Exercise prompt: What lines below contain the word "Cuscinetto"? Please pull each one out.

-- Material for this exercise follows --

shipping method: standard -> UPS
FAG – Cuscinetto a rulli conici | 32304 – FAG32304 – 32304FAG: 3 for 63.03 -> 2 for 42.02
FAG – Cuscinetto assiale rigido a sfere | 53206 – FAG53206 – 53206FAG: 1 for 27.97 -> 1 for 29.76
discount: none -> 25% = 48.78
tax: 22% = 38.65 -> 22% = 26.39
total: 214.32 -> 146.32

-- Material for this exercise concluded --

Task solution:
FAG – Cuscinetto a rulli conici | 32304 – FAG32304 – 32304FAG: 3 for 63.03 -> 2 for 42.02
FAG – Cuscinetto assiale rigido a sfere | 53206 – FAG53206 – 53206FAG: 1 for 27.97 -> 1 for 29.76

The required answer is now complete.